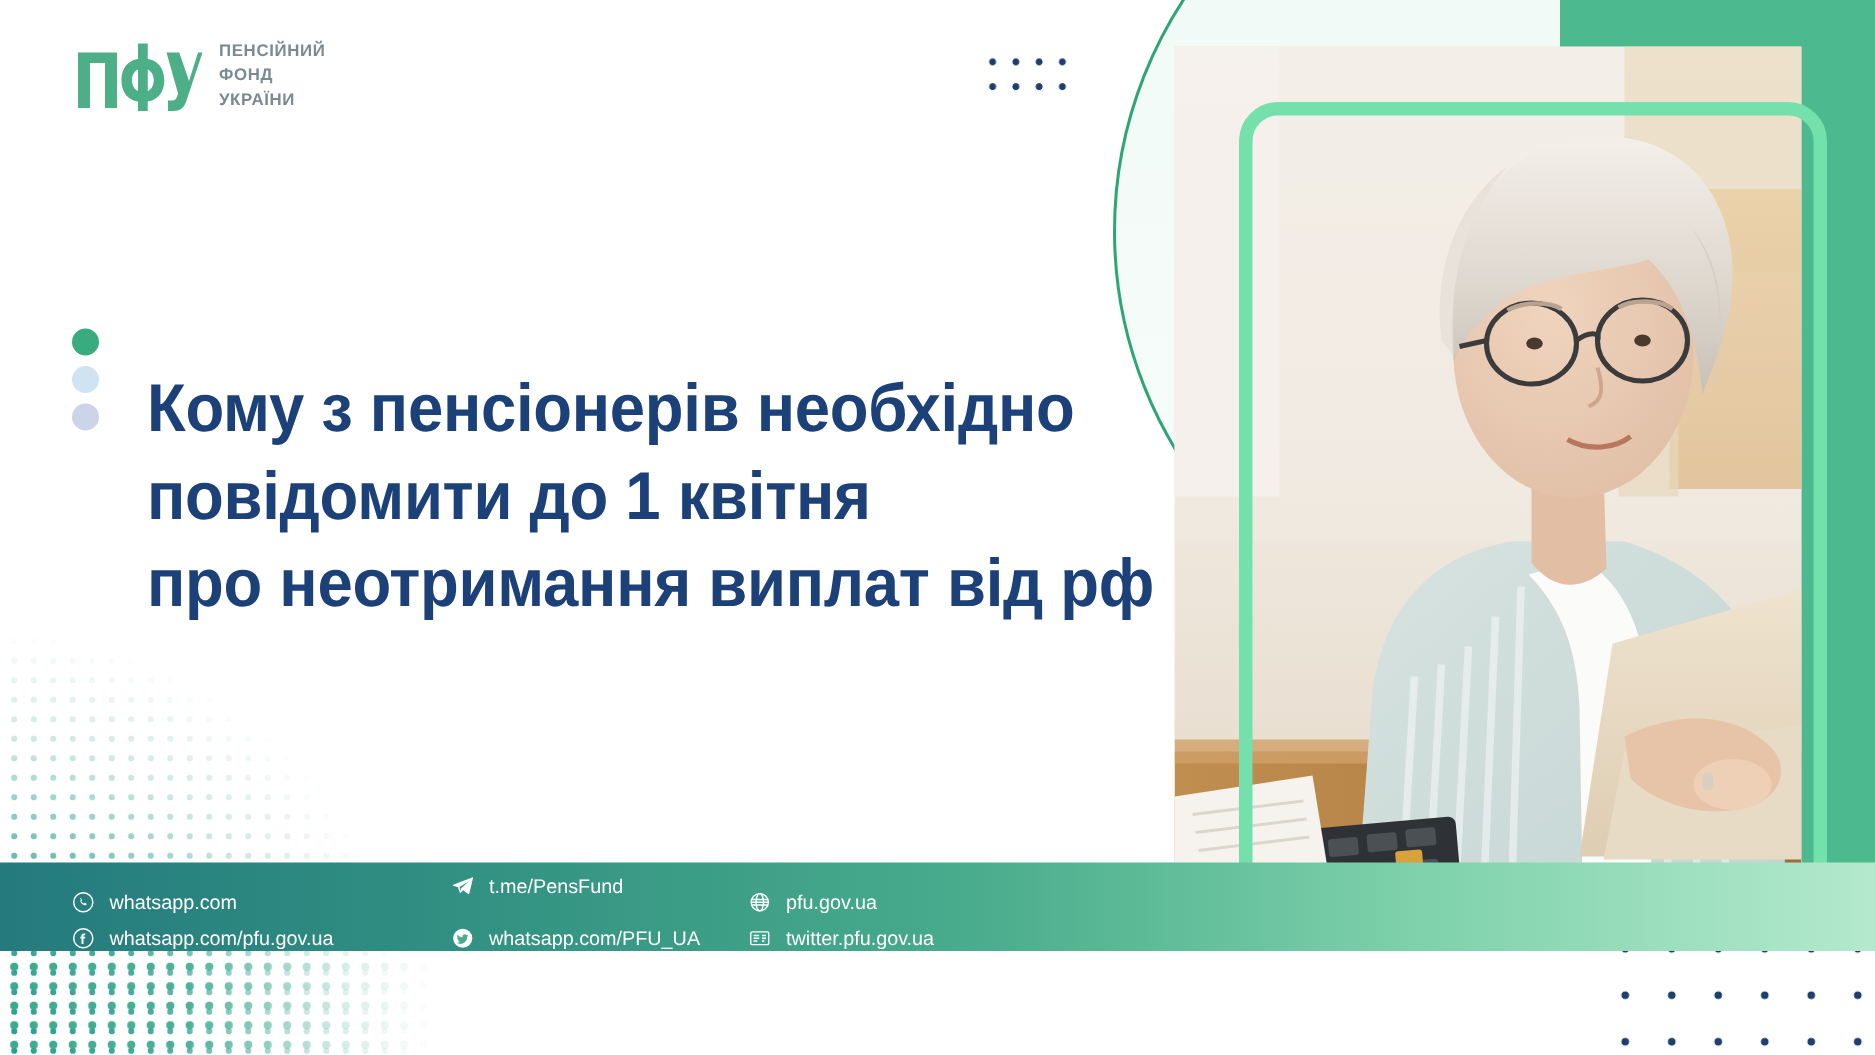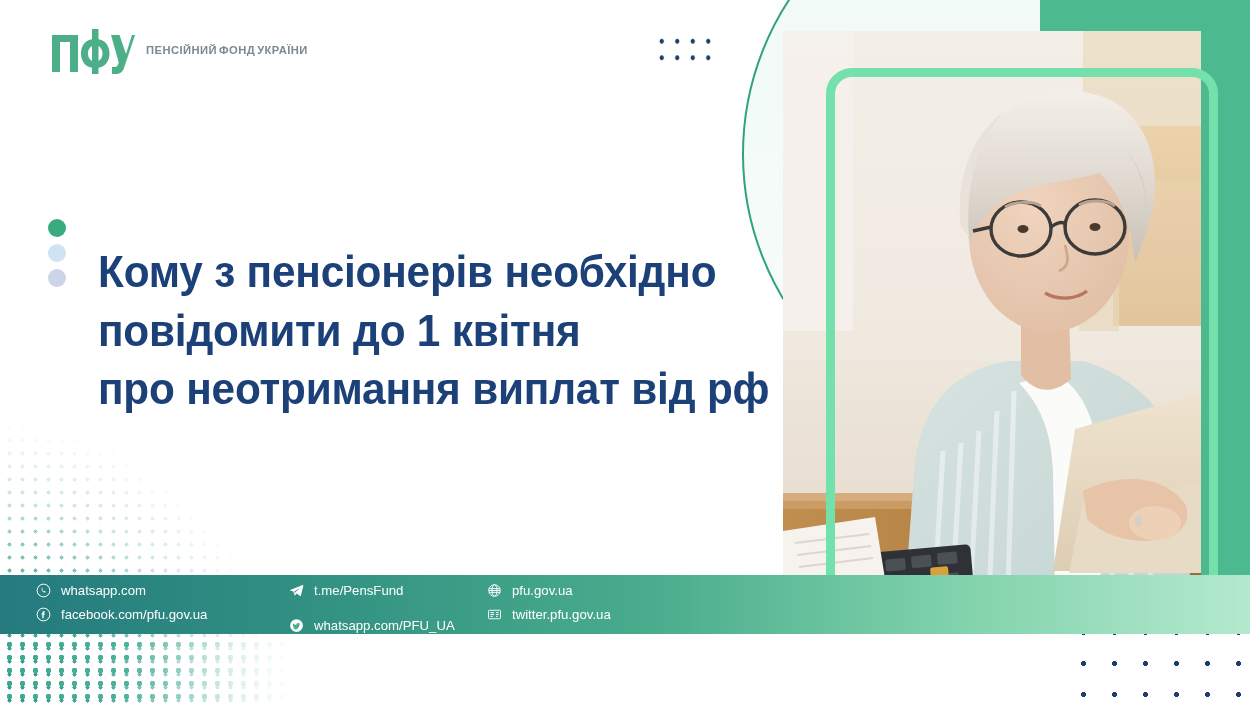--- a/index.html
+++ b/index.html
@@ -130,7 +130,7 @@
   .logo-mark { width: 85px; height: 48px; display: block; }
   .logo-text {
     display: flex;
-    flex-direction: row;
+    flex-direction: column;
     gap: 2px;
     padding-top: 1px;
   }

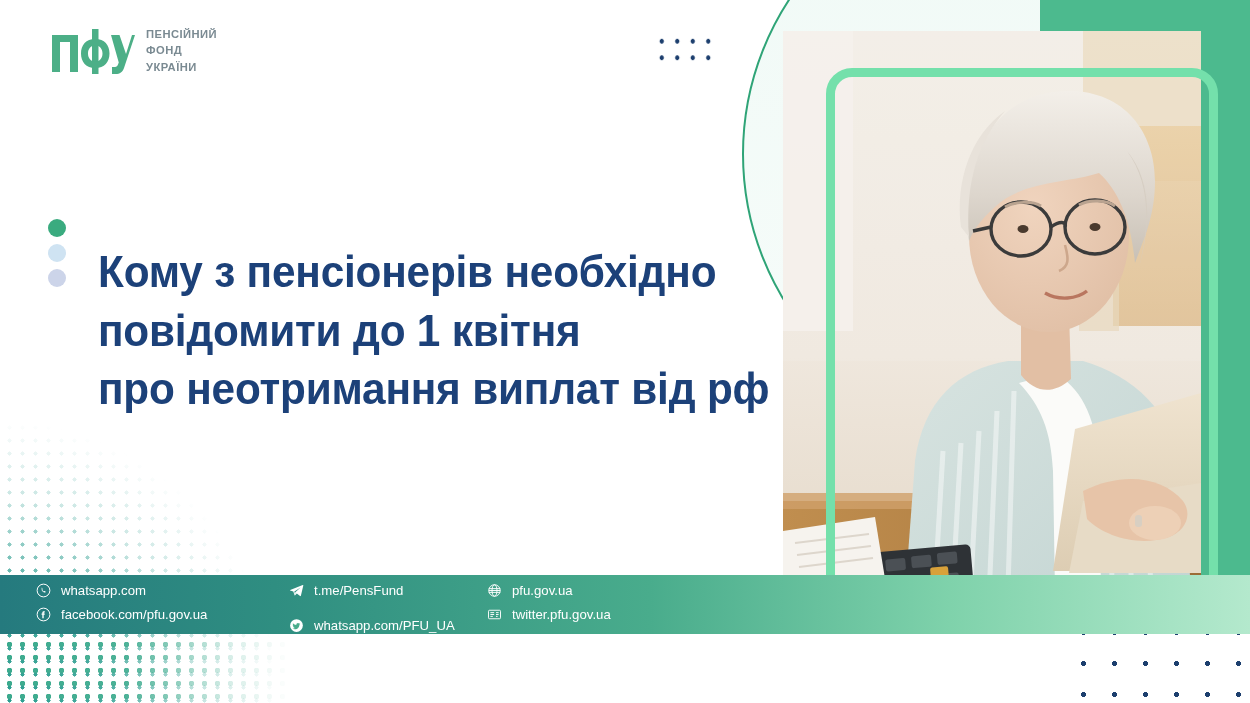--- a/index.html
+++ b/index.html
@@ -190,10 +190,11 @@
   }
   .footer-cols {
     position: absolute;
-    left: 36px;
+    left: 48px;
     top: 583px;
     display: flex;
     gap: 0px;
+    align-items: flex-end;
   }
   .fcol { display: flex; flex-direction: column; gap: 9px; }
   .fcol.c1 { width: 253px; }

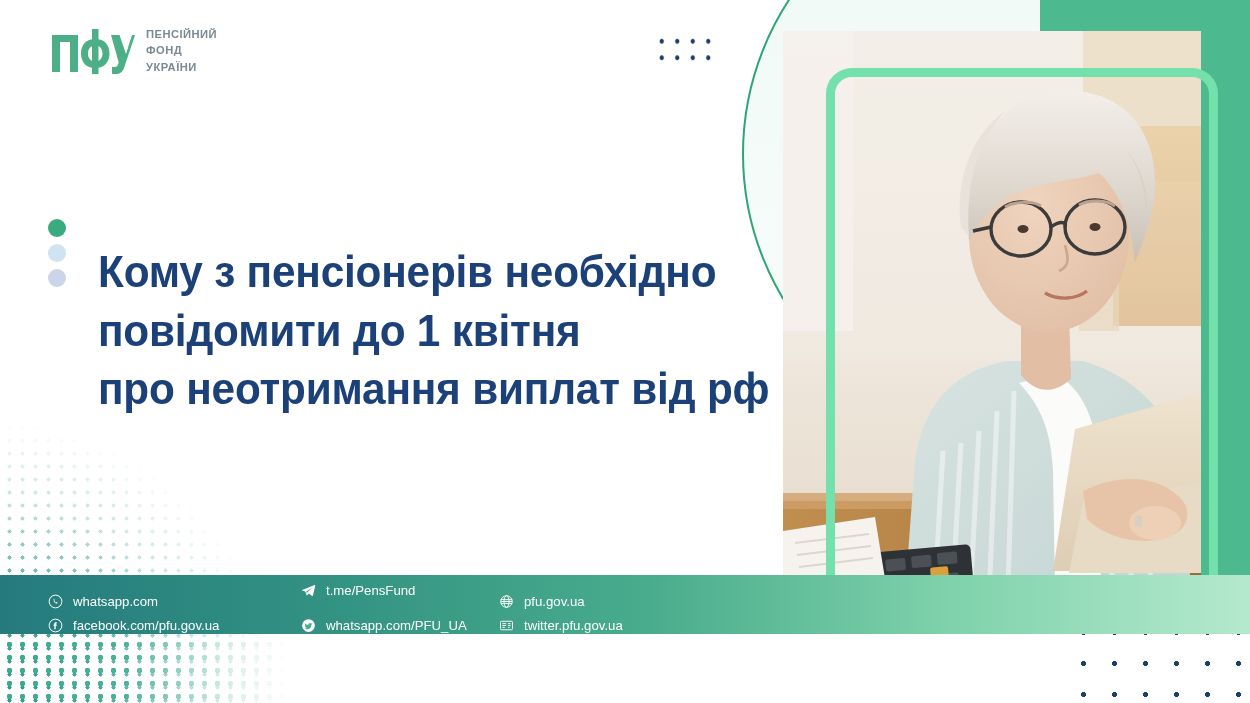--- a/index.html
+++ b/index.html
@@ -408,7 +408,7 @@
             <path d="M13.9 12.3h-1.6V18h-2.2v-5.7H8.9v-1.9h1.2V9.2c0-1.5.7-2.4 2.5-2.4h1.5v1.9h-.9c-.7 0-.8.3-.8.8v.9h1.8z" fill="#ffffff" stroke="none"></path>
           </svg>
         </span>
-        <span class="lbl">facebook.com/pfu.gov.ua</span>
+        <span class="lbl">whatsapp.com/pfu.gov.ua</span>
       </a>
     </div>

• Task prompt: Please set down the whole listing exactly, apart from the pictures.

• Solution:
--- a/index.html
+++ b/index.html
@@ -130,7 +130,7 @@
   .logo-mark { width: 85px; height: 48px; display: block; }
   .logo-text {
     display: flex;
-    flex-direction: row;
+    flex-direction: column;
     gap: 2px;
     padding-top: 1px;
   }

--- a/index.html
+++ b/index.html
@@ -190,10 +190,11 @@
   }
   .footer-cols {
     position: absolute;
-    left: 36px;
+    left: 48px;
     top: 583px;
     display: flex;
     gap: 0px;
+    align-items: flex-end;
   }
   .fcol { display: flex; flex-direction: column; gap: 9px; }
   .fcol.c1 { width: 253px; }

--- a/index.html
+++ b/index.html
@@ -408,7 +408,7 @@
             <path d="M13.9 12.3h-1.6V18h-2.2v-5.7H8.9v-1.9h1.2V9.2c0-1.5.7-2.4 2.5-2.4h1.5v1.9h-.9c-.7 0-.8.3-.8.8v.9h1.8z" fill="#ffffff" stroke="none"></path>
           </svg>
         </span>
-        <span class="lbl">facebook.com/pfu.gov.ua</span>
+        <span class="lbl">whatsapp.com/pfu.gov.ua</span>
       </a>
     </div>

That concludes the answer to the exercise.